In der Praxis dürfte sich für die meisten Nutzer nichts ändern. Zum einen, weil Meta einen Marktanteil von ca. 90% (oft mehr) bei Messenger Apps in der EU hat. Zum anderen, weil die verbleibenden Messenger nicht zur Integration gezwungen werden. Da mit Threema und Signal zwei der beliebtesten WhatsApp-Alternativen bereits angekündigt haben, keine Interoperabilität anzustreben, ist davon auszugehen, dass die Mehrheit der Nutzer bei WhatsApp bleiben wird. Tatsächlich könnte WhatsApp sogar der große Profiteur der Verordnung sein. Während sich die DMA bisher vor allem am werbebasierten Geschäftsmodell von Meta zu orientieren scheint, geht der Konzern mit der WhatsApp Business Plattform andere Wege.
Die Öffnung des Messengers wird nicht nur dazu führen, dass WhatsApp-Nachrichten von anderen Messengern empfangen werden können, sondern auch, dass diese Messenger WhatsApp-Nachrichten empfangen können.
Zwar wird die EU-Kommission Meta höchstwahrscheinlich dazu verpflichten, die Plattform für andere APIs zu öffnen, also auch automatisierte Nachrichten von Unternehmen mit Hilfe anderer Anbieter zuzulassen. Allerdings wird es für andere Messenger weiterhin eine große Hürde bleiben, WhatsApp-Nutzer davon zu überzeugen, ihre Zustimmung zum Empfang von Nachrichten ihres Dienstes zu geben.
Das bedeutet, dass voraussichtlich nur ein kleiner Teil der Nutzer den Empfang von Nachrichten anderer Messenger akzeptieren wird, während die Nutzer aller angeschlossenen Messenger weitgehend gezwungen sein werden, Nachrichten von WhatsApp zu empfangen oder WhatsApp zusätzlich zu nutzen.
Die Reichweite für Unternehmen durch die Nutzung der WhatsApp-API dürfte sich daher sogar erhöhen oder zumindest unverändert bleiben.
Sollte die EU jedoch Interoperabilität zwischen den APIs fordern und das derzeit geplante Opt-In-Verfahren für Messenger-übergreifende Nachrichten verbieten, könnte dies dazu führen, dass die Meta die Preise für Konversationen senkt. In diesem Fall dürfte die Nutzung für Unternehmen deutlich günstiger werden. Kurzfristig ist das nicht unbedingt ein Nachteil für Meta, da es die Adaption von Messenger Apps als Geschäftskanal vermutlich deutlich beschleunigen würde.
Welche Risiken hat die Öffnung für die Nutzer?
Die negativen Auswirkungen einer Öffnung betreffen vor allem zwei Themen: den Datenschutz und den Missbrauch der Schnittstelle für Spam oder Betrug.

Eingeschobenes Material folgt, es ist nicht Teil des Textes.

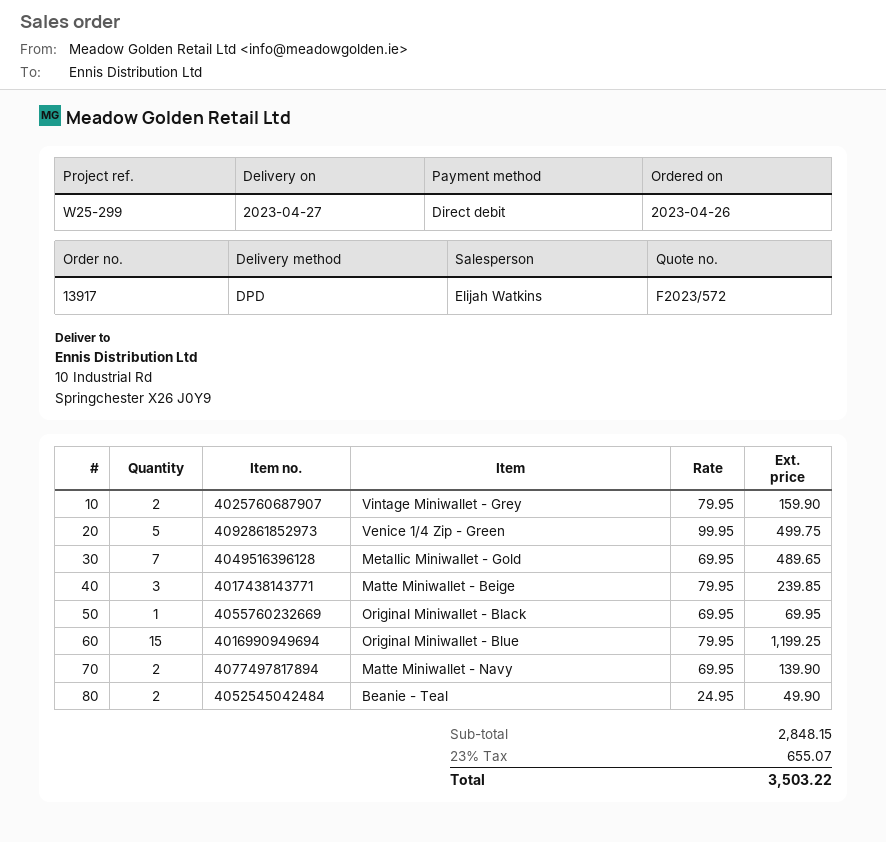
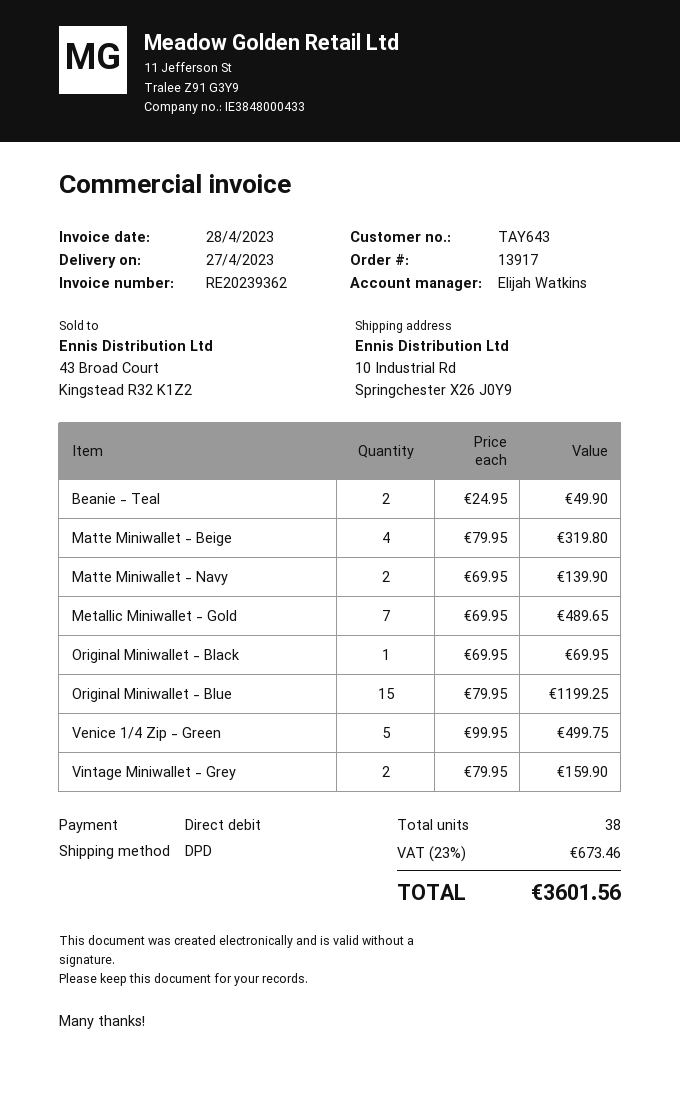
Matte Miniwallet - Beige: 3 x 79.95 = 239.85 -> 4 x 79.95 = 319.80
tax: 23% = 655.07 -> 23% = 673.46
total: 3503.22 -> 3601.56

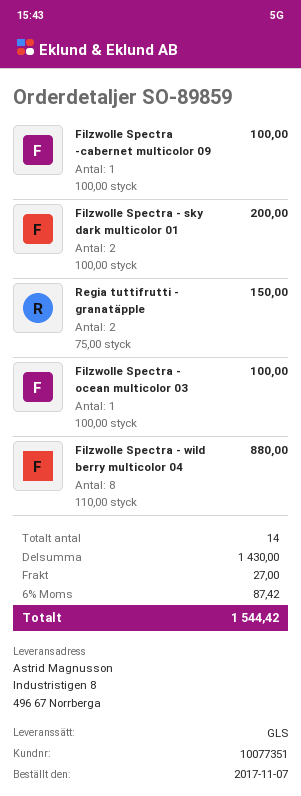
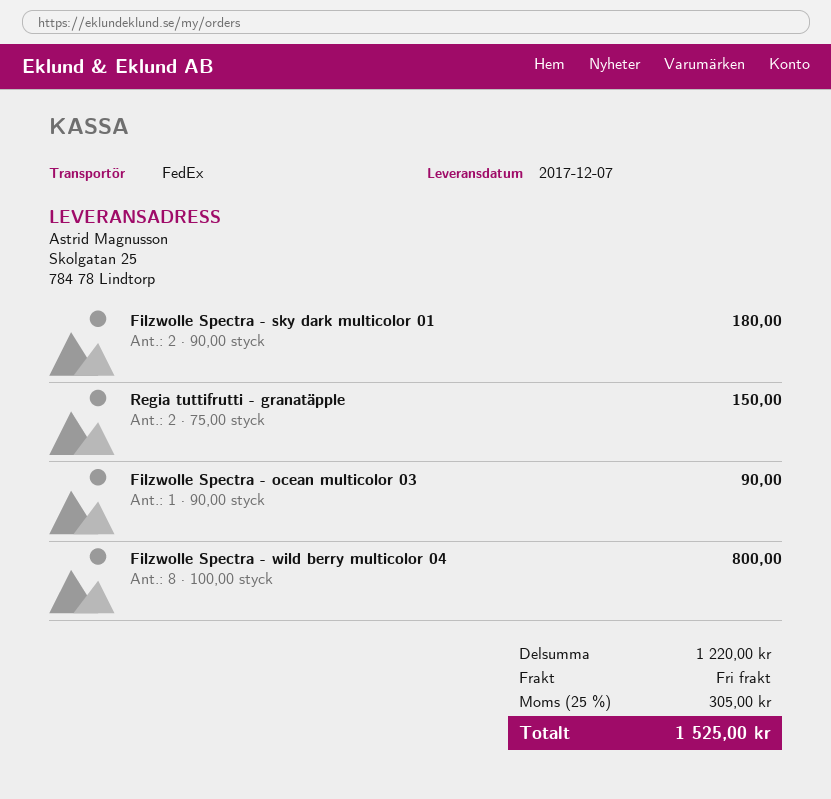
shipping method: GLS -> FedEx
ship to: Industristigen 8, 496 67 Norrberga -> Skolgatan 25, 784 78 Lindtorp
Filzwolle Spectra -cabernet multicolor 09: 1 x 100.00 = 100.00 -> none
Filzwolle Spectra - sky dark multicolor 01: 2 x 100.00 = 200.00 -> 2 x 90.00 = 180.00
Filzwolle Spectra - ocean multicolor 03: 1 x 100.00 = 100.00 -> 1 x 90.00 = 90.00
Filzwolle Spectra - wild berry multicolor 04: 8 x 110.00 = 880.00 -> 8 x 100.00 = 800.00
subtotal: 1430.00 -> 1220.00
shipping: 27.00 -> 0.00
tax: 6% = 87.42 -> 25% = 305.00
total: 1544.42 -> 1525.00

In Bezug auf den Datenschutz sollte sich für die Nutzer nichts ändern, da Meta die Messenger-Schnittstelle derzeit nur für Nutzern des gleichen oder eines kompatiblen Protokolls zur Verfügung stellt. Das bedeutet vor allem, dass alle Nachrichten Ende-zu-Ende verschlüsselt werden müssen und weder von Meta noch vom jeweils anderen Messenger-Anbieter gelesen werden können.
Auch die Gefahr von Spam dürfte sich bei der derzeitigen Implementierung in Grenzen halten. Zwar wird es höchstwahrscheinlich Anbieter geben, die versuchen werden, Nutzer und Unternehmen mit weniger strengen Richtlinien anzulocken, doch wird WhatsApp wahrscheinlich versuchen, seine eigenen Richtlinien für die Kommunikation zwischen Messengern durchzusetzen.
Darüber hinaus können Nutzer in der derzeit geplanten Umsetzung Nachrichten von anderen Messengern jederzeit ablehnen.
Fazit
Der DMA zwingt Meta dazu, seine Messenger Apps auch für andere Messenger zu öffnen. Dies ist grundsätzlich positiv zu bewerten, da es Netzwerkeffekte reduziert und Nutzern die Wahl eines alternativen Anbieters erleichtert. Da mit Threema und Signal bereits zwei beliebte Alternativen eine Integration abgelehnt haben, relativiert sich dieser Effekt jedoch deutlich.
Die Folge könnte jedoch sein, dass WhatsApp noch mehr Reichweite erhält. Das Geschäftsmodell, das Meta mit WhatsApp verfolgt, dürfte durch die Interoperabilität sogar gestärkt werden.
Für die Nutzer der WhatsApp Business API dürfte sich kaum etwas ändern. Sollte die EU jedoch den Druck auf die Integration alternativer APIs erhöhen, könnte dies die Kosten für Unternehmen deutlich senken und die Verbreitung von Messengern für Marketingzwecke rasant beschleunigen.